P. FRANK MONKS AI SUPERIORI CAMILLIANI
PROVINCIALIE LORO CONSIGLI
La nomina dei
provinciali e dei loro consiglieri rappresenta un avvenimento di grande
importanza. P. Frank Monks, superiore generale dei camilliani, ha voluto
sottolinearlo con due lettere richiamando il ruolo che essi sono chiamati a
svolgere.
«I nuovi provinciali – scrive p. Monks – iniziano il loro
mandato sull’onda dell’entusiasmo. Hanno idee, piani, visioni, sogni e sfide. È
per questo che li scegliamo. Di solito, sono persone piene di fervore e di zelo
per il lavoro che li aspetta, ed è di questo che abbiamo bisogno nei nostri
leader oggigiorno. Noi tutti desideriamo leadership forti, ma, purtroppo,
questo non sempre significa che siamo pronti ad accettarne le conseguenze, dal
momento che in fondo tendiamo a credere che sono gli altri ad avere bisogno
della scossa che deriva dal trasferimento e la destinazione in luoghi e posti
che non sarebbero necessariamente di nostra scelta personale.
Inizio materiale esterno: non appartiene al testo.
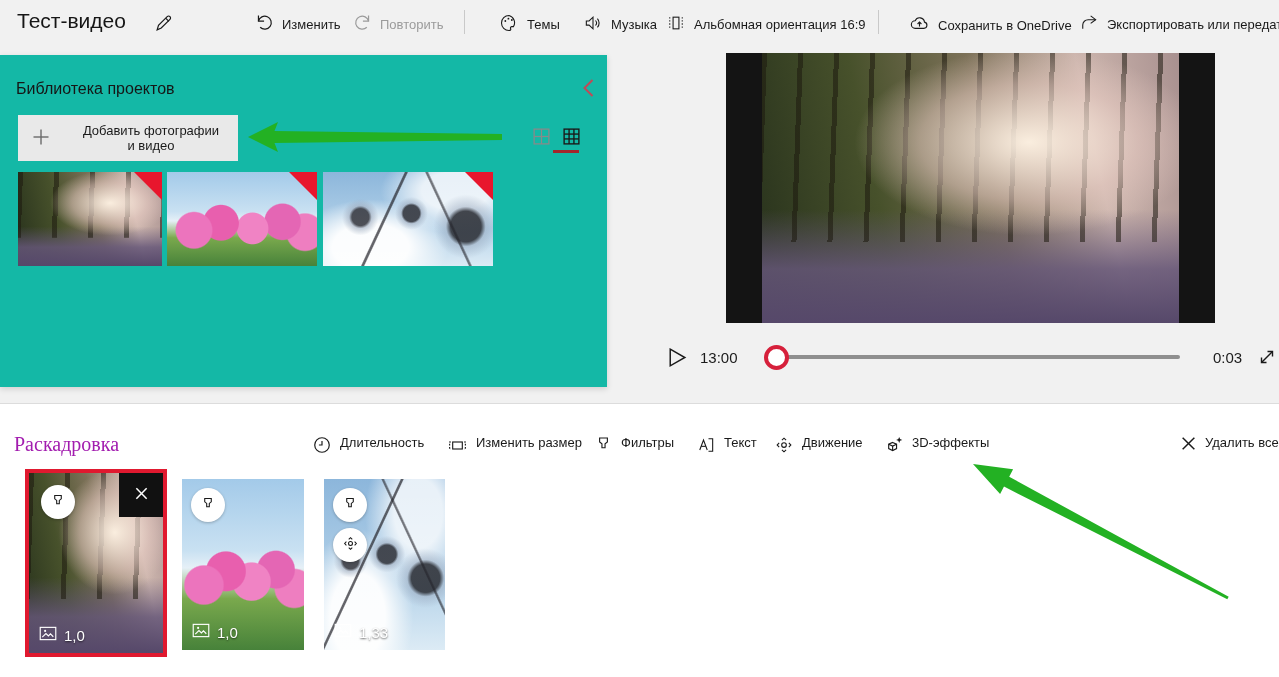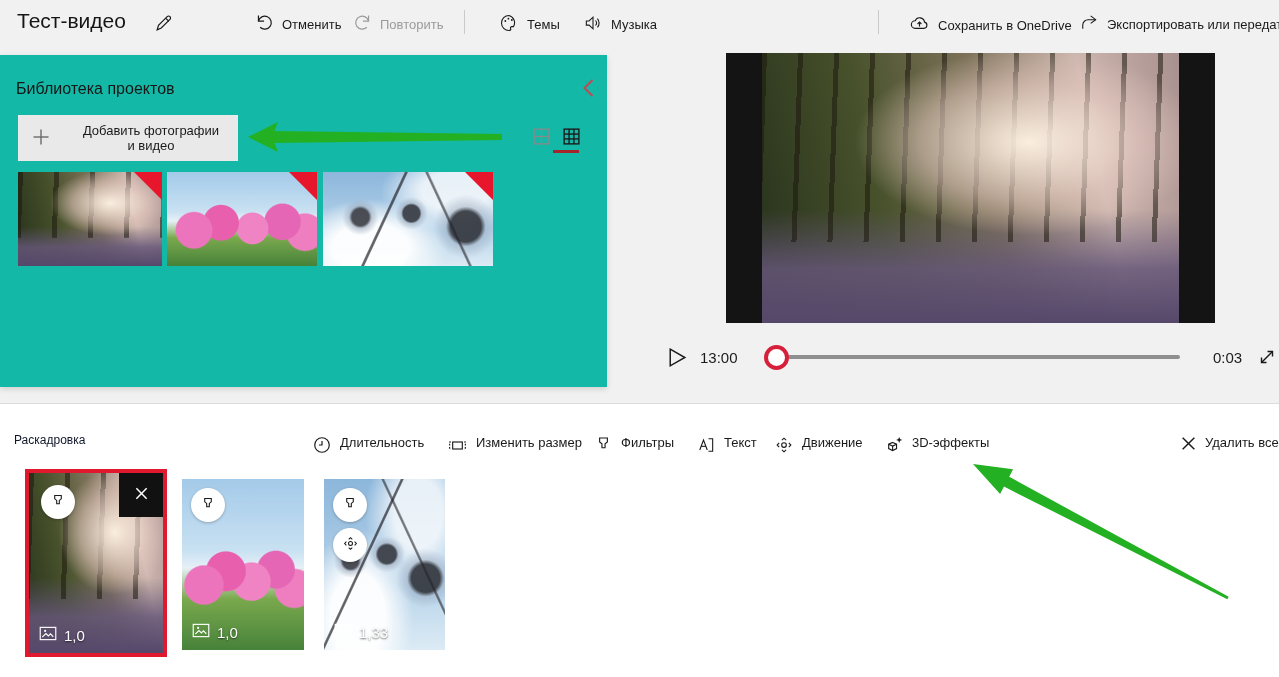--- a/index.html
+++ b/index.html
@@ -66,21 +66,21 @@
   .preview{position:absolute;left:726px;top:53px;width:489px;height:270px;background:#141414;}
   .preview-img{position:absolute;left:36px;top:0;width:417px;height:270px;}
   .play-btn{position:absolute;left:665px;top:346px;background:none;border:none;padding:0;cursor:pointer;}
   .time{position:absolute;top:349px;font-size:15px;color:#1b1b1b;}
   .seek-track{position:absolute;left:776px;top:355px;width:404px;height:4px;background:#8f8f8f;border-radius:2px;cursor:pointer;}
   .seek-handle{position:absolute;left:764px;top:345px;width:17px;height:17px;background:#fff;border:4px solid #d6203b;border-radius:50%;cursor:pointer;}
   .fullscreen-btn{position:absolute;left:1257px;top:347px;background:none;border:none;padding:0;cursor:pointer;}
 
   
   .storyboard{position:absolute;left:0;top:403px;width:100%;height:274px;background:#ffffff;border-top:1px solid #dcdcdc;}
-  .sb-title{position:absolute;left:14px;top:29px;font-size:12px;color:#0f172a;}
+  .sb-title{position:absolute;left:14px;top:29px;font-size:20px;color:#a21caf;font-family:Liberation Serif, serif;}
   .sb-item{position:absolute;top:29px;display:flex;align-items:flex-start;gap:8px;font-size:13px;background:none;border:none;
            color:#1a1a1a;cursor:pointer;white-space:nowrap;padding:2px 4px;font-family:inherit;}
   .card{position:absolute;top:75px;cursor:pointer;}
   .card .img{position:absolute;inset:0;}
   .card.selected{border:4px solid #e0192f;}
   .circle-btn{position:absolute;width:34px;height:34px;border-radius:50%;background:#fff;border:none;
               display:flex;align-items:center;justify-content:center;cursor:pointer;box-shadow:0 1px 3px rgba(0,0,0,.25);padding:0;}
   .card-x{position:absolute;right:0;top:0;width:44px;height:44px;background:#111;border:none;display:flex;
           align-items:center;justify-content:center;cursor:pointer;padding:0;}
   .card-dur{position:absolute;left:10px;bottom:9px;display:flex;align-items:center;gap:7px;color:#fff;
@@ -104,21 +104,21 @@
       </span>
     </button>
 
     <button class="tb-item" style="left:251px">
       <span>
         <svg width="19" height="19" viewBox="0 0 22 22" fill="none" stroke="#1a1a1a" stroke-width="1.4">
           <polyline points="4,3 4,9.5 10.5,9.5"></polyline>
             <path d="M4 9.5 a7.5 7.5 0 1 1 2 7"></path>
         </svg>
       </span>
-      <span>Отменить</span>
+      <span>Изменить</span>
     </button>
 
     <button class="tb-item disabled" style="left:349px">
       <span>
         <svg width="19" height="19" viewBox="0 0 22 22" fill="none" stroke="#9b9b9b" stroke-width="1.4">
           <polyline points="18,3 18,9.5 11.5,9.5"></polyline>
             <path d="M18 9.5 a7.5 7.5 0 1 0 -2 7"></path>
         </svg>
       </span>
       <span>Повторить</span>
@@ -142,20 +142,30 @@
       <span>
         <svg width="20" height="20" viewBox="0 0 24 24" fill="none" stroke="#1a1a1a" stroke-width="1.3">
           <path d="M4 9.5 v5 h3.3 L12 19 V5 L7.3 9.5 Z"></path>
           <path d="M15 9 a4.5 4.5 0 0 1 0 6"></path>
             <path d="M17.3 6.7 a8 8 0 0 1 0 10.6"></path>
         </svg>
       </span>
       <span>Музыка</span>
     </button>
 
+    <button class="tb-item" style="left:662px">
+      <span>
+        <svg width="20" height="20" viewBox="0 0 24 24" fill="none" stroke="#1a1a1a" stroke-width="1.3">
+          <rect x="8.5" y="5" width="7" height="14"></rect>
+          <path d="M4.5 5 V19" stroke-dasharray="1.6 2.1"></path>
+            <path d="M19.5 5 V19" stroke-dasharray="1.6 2.1"></path>
+        </svg>
+      </span>
+      <span>Альбомная ориентация 16:9</span>
+    </button>
 
     <div class="tb-sep" style="left:878px"></div>
 
     <button class="tb-item" style="left:905px">
       <span>
         <svg width="21" height="21" viewBox="0 0 24 24" fill="none" stroke="#1a1a1a" stroke-width="1.3">
           <path d="M7 17.5 h10 a3.6 3.6 0 0 0 .7-7.1 A5.6 5.6 0 0 0 7 8.9 A4.3 4.3 0 0 0 7 17.5 Z"></path>
           <path d="M12 15.5 V10.6"></path>
             <path d="M9.8 12.6 L12 10.4 L14.2 12.6"></path>
         </svg>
È sempre più
facile vedere la pagliuzza nell’occhio dell’altro che non ammettere che il
nostro occhio è quasi chiuso. Non c’è nessuno di così cieco come colui che non
vuol vedere.
Il nuovo provinciale è ben presto messo a contatto con i
propri limiti e la propria vulnerabilità. È posto a confronto in maniera nuova
con la cruda realtà della vita consacrata: grande generosità e strisciante
egoismo, idealismo e cinismo, vita di preghiera e vita mondana, santi e
peccatori, visionari e sognatori oltre a quelli che sono già morti, ma non
saranno sepolti per ancora un buon numero di anni (non mi riferisco ai
confratelli malati).
C’è qualcosa che può preparare il provinciale
all’esperienza della prima visita nelle comunità? Egli è ancora nella luna di
miele. Tutti sono molto accoglienti. È ricevuto con parole piene di
congratulazioni, di incoraggiamento, con consigli, amicizia e l’assicurazione
di preghiere. Dopodiché viene assorbito nei colloqui individuali che richiedono
ore di conversazione e di ascolto. È insieme qualcosa di interessante e
stancante cercare di affrontare una nuova dinamica.
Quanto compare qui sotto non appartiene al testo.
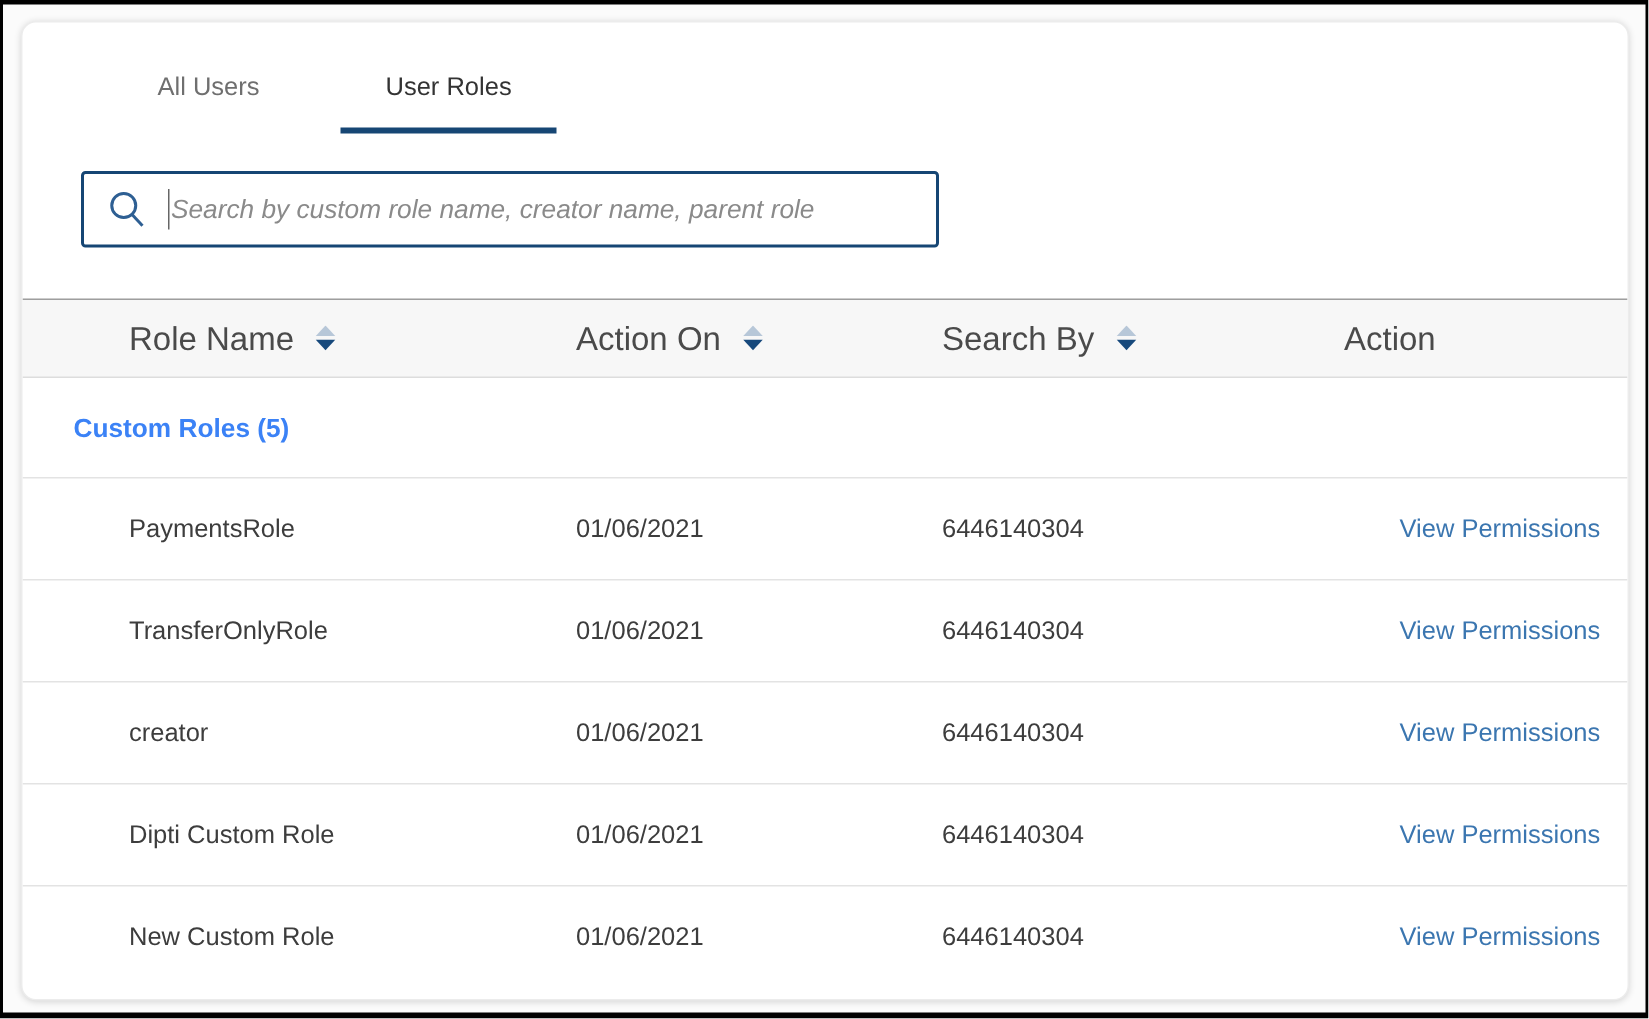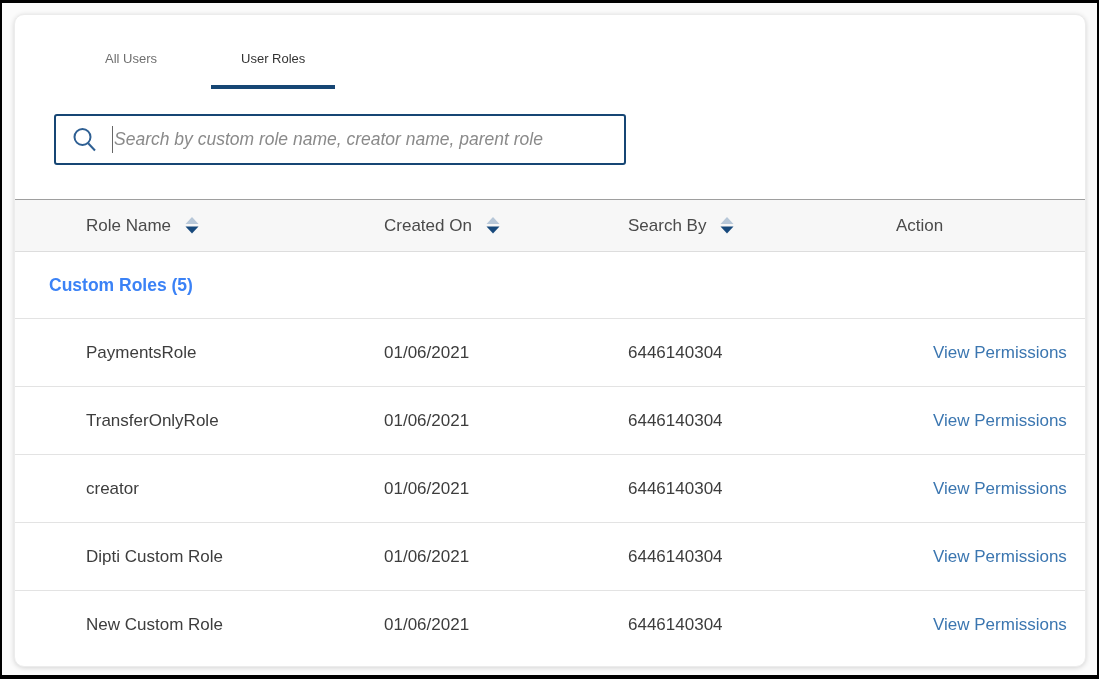--- a/index.html
+++ b/index.html
@@ -30,21 +30,21 @@
     display: flex;
     gap: 24px;
     padding-left: 60px;
     padding-top: 16px;
   }
   .tab {
     height: 58px;
     display: flex;
     align-items: center;
     padding: 0 30px;
-    font-size: 13px;
+    font-size: 17px;
     color: var(--tab-inactive, #6f6f6f);
     border-bottom: 4px solid transparent;
     cursor: pointer;
     text-align: center;
   }
   .tab.active {
     color: #333;
     border-bottom-color: var(--accent, #164674);
   }
 
@@ -113,21 +113,21 @@
   .thead {
     margin-top: 34px;
     height: 53px;
     background: #f7f7f7;
     border-top: 1px solid #9e9e9e;
     border-bottom: 1px solid #dddddd;
   }
   .th {
     display: flex;
     align-items: center;
-    font-size: 17px;
+    font-size: 22px;
     color: #4a4a4a;
   }
   .sort-icon { margin-left: 14px; display: inline-flex; }
 
   .group-header {
     height: 67px;
     display: flex;
     align-items: center;
     padding-left: 34px;
     font-size: 17.5px;
@@ -180,21 +180,21 @@
       <div class="th">
         <span>Role Name</span>
         <span class="sort-icon">
           <svg width="14" height="17" viewBox="0 0 14 17">
             <polygon points="7,0 13.5,7 0.5,7" fill="#b7c7d8"></polygon>
             <polygon points="0.5,9.5 13.5,9.5 7,16.5" fill="#17497c"></polygon>
           </svg>
         </span>
       </div>
       <div class="th">
-        <span>Created On</span>
+        <span>Action On</span>
         <span class="sort-icon">
           <svg width="14" height="17" viewBox="0 0 14 17">
             <polygon points="7,0 13.5,7 0.5,7" fill="#b7c7d8"></polygon>
             <polygon points="0.5,9.5 13.5,9.5 7,16.5" fill="#17497c"></polygon>
           </svg>
         </span>
       </div>
       <div class="th">
         <span>Search By</span>
         <span class="sort-icon">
Immancabilmente non mancano sorprese. Il religioso da cui
vi aspettate delle difficoltà per il cambio che state per proporgli, si
dimostra più che disponibile a trasferirsi dove gli è chiesto. Ci sono di
quelli che in tutta franchezza e sincerità reagiscono positivamente a quanto è
loro domandato, ma sono poi felici di lasciare la decisione finale al
superiore. La speranza è che in questo scenario il contributo del soggetto sia
tenuto in considerazione nella decisione finale. Questo tipo di risposta è un
esempio eccellente di ciò che oggi chiamiamo obbedienza responsabile. D’altro
lato, ci si può imbattere in religiosi da cui non vi aspettereste alcuna
difficoltà che si rivelano invece completamente chiusi. Questo tipo di
intransigenza è senza dubbio scoraggiante e lascia perplessi sulla sincerità
dell’impegno religioso. Ma in genere si è sempre colpiti e incoraggiati dalla
disponibilità e dal sostegno della grande maggioranza.
OBBEDIENZA
CHE È SOFFERENZA
Sono sempre stato convinto che il voto di obbedienza oggi
richieda la disponibilità e la volontà a servire la comunità con generosità e
sacrificio. Senza dubbio non è una cosa facile né indolore. Grazie a Dio, siamo
degli esseri molto, molto umani. Fa parte della vita attaccarci al posto, alle
persone e alle cose. La sofferenza che accompagna uno spostamento può essere,
ed è, molto reale. Non posso dimenticare i primi nove mesi trascorsi nel 1989
come consultore generale alla Maddalena. Mi trovai a vivere in una grande
comunità, composta da persone molto motivate, ma mi sentivo perso. Mi mancava
il fatto di essere richiesto un po’ dappertutto, di essere il “gallo del
pollaio”, mi mancavano le chiamate al telefono, e, soprattutto, il diretto
contatto con i malati e il personale nell’ospedale, con i confratelli, gli
amici e i familiari. Ma dovetti affrontarlo, poiché “la sofferenza deve essere
affrontata. Dio nei nostri piacerci sussurra, nella coscienza ci parla, ma nella
sofferenza ci grida. Essa è il megafono con cui egli risveglia un mondo sordo
(C. S. Lewis The Problem of Pain). Alla fine infatti si trasformarono in sei
anni belli, pieni di esperienze istruttive che mi hanno permesso di ampliare i
miei orizzonti. La sofferenza non è sempre negativa e può offrire
un’opportunità radicale. I voti non devono in qualche maniera pungolarci? Non
dovremmo sentirne il pizzicore, il sacrificio?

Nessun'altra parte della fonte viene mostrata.